Technical NoteEnhanced detection of artifacts in EEG data using higher-order statistics and independent component analysis
Introduction
In event-related experiments, each data epoch normally represents one or more experimental trials time locked to one or more experimental events of interest. Typically, software for ERP analysis first subtracts a baseline – e.g., the average pre-stimulus potential– from each trial then finds and eliminates ‘bad’ electrodes at which the resulting potential values exceed some pre-defined bound or some level of noise. The remaining ‘good’ electrodes usually include central scalp sites containing mainly brain activity, temporo-parietal sites that may contain temporal muscle artifacts and frontal sites that may contain prominent blinks, eye movement and other muscle artifacts. It is critical to detect such artifacts contaminating event-related EEG data for several reasons. First, artifactual signals often have high amplitudes relative to brain signals. Thus, even if their appearance in the recorded EEG is infrequent, they can bias average evoked potential or other measures computed from the data and, as a consequence, bias or dilute the results of an experiment. In clinical research, however, artifacts may be abundant, limiting the usability of the data altogether.
In most current EEG analysis, single data trials that contain out-of-bounds potential values at single electrodes are selected for rejection from analysis.
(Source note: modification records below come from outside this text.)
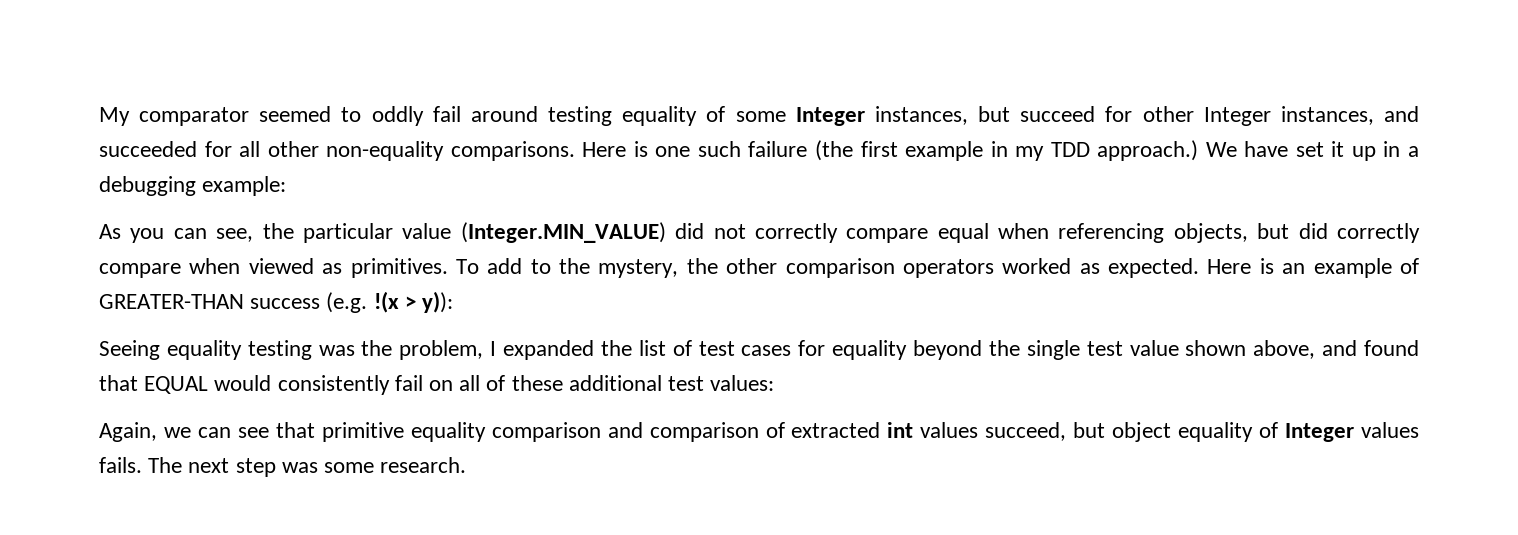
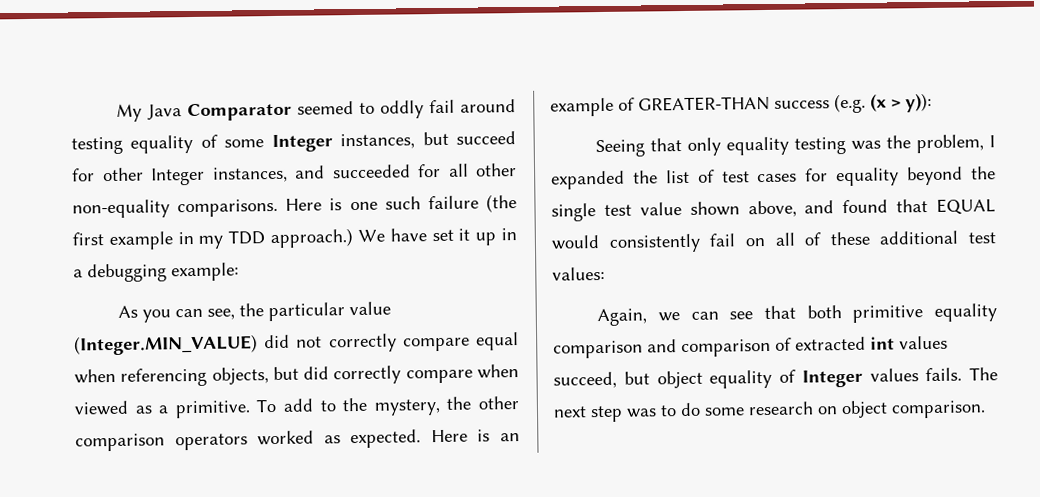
- My comparator seemed to oddly fail around testing equality of some Integer instances, but succeed for other Integer instances, and succeeded for all other non-equality comparisons.
+ My Java Comparator seemed to oddly fail around testing equality of some Integer instances, but succeed for other Integer instances, and succeeded for all other non-equality comparisons.
- As you can see, the particular value (Integer.MIN_VALUE) did not correctly compare equal when referencing objects, but did correctly compare when viewed as primitives.
+ As you can see, the particular value (Integer.MIN_VALUE) did not correctly compare equal when referencing objects, but did correctly compare when viewed as a primitive.
- Here is an example of GREATER-THAN success (e.g. !(x > y)):
+ Here is an example of GREATER-THAN success (e.g. (x > y)):
- Seeing equality testing was the problem, I expanded the list of test cases for equality beyond the single test value shown above, and found that EQUAL would consistently fail on all of these additional test values:
+ Seeing that only equality testing was the problem, I expanded the list of test cases for equality beyond the single test value shown above, and found that EQUAL would consistently fail on all of these additional test values:
- Again, we can see that primitive equality comparison and comparison of extracted int values succeed, but object equality of Integer values fails.
+ Again, we can see that both primitive equality comparison and comparison of extracted int values succeed, but object equality of Integer values fails.
- The next step was some research.
+ The next step was to do some research on object comparison.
A problem with the simple thresholding criterion is that it only takes into account low-order signal statistics (minimum and maximum). This rejection method may fail to detect e.g., muscle activity, which typically involves rapid electromyographic (EMG) signals of small to moderate size nor will it detect artifacts generated by small eye blinks. Statistical measures of EEG signals may contain more relevant information about these and other types of artifacts. For instance, linear trend detection may help in isolating current drift. Computing the probability of each data epoch, given the probability distribution of potential values over all epochs, may help in detecting trials with improbable artifacts. A 4th order moment of the data distribution, its kurtosis, may detect activity distribution indicative of some artifacts. Finally, standard threshold detection methods applied to the single trial data spectra may help in detecting artifacts with specific spectral signatures.
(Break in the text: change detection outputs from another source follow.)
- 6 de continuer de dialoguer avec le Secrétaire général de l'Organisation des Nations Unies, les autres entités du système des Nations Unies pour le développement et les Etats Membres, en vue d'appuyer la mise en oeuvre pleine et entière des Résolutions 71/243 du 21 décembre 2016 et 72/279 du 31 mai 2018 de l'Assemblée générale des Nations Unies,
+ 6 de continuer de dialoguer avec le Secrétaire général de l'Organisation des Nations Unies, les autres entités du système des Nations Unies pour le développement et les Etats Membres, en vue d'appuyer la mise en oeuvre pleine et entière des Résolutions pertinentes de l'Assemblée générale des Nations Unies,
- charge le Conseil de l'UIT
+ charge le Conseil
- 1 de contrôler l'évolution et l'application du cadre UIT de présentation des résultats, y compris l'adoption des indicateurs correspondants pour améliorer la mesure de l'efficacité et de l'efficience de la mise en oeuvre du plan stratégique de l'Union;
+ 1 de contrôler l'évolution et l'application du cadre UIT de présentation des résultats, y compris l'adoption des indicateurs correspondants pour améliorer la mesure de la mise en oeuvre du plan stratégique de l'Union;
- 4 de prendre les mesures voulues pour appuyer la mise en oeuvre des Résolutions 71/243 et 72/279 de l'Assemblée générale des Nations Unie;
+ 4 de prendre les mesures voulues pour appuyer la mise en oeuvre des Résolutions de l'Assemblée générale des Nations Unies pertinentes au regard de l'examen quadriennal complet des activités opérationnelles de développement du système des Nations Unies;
Independent component analysis (ICA) (Bell and Sejnowski, 1995, Jung et al., 2001, Makeig et al., 1996) applied to concatenated collections of single-trial EEG data has also proven to be an efficient method for separating distinct artifactual processes including eye blink, muscle and electrical artifacts (Barbati et al., 2004, Delorme et al., 2001, Iriarte et al., 2003, James and Gibson, 2003, Joyce et al., 2004, Jung et al., 2000b, Tran et al., 2004, Urrestarazu et al., 2004, Zhukov et al., 2000). Although several ICA algorithms in different implementations have been used to separate artifacts from EEG and MEG data, they all can be derived from related mathematical principles (Lee et al., 2000). While ICA is now considered an important technique for detecting artifacts, there are still few quantitative measures of the advantage for artifact detection that is gained from ICA decomposition.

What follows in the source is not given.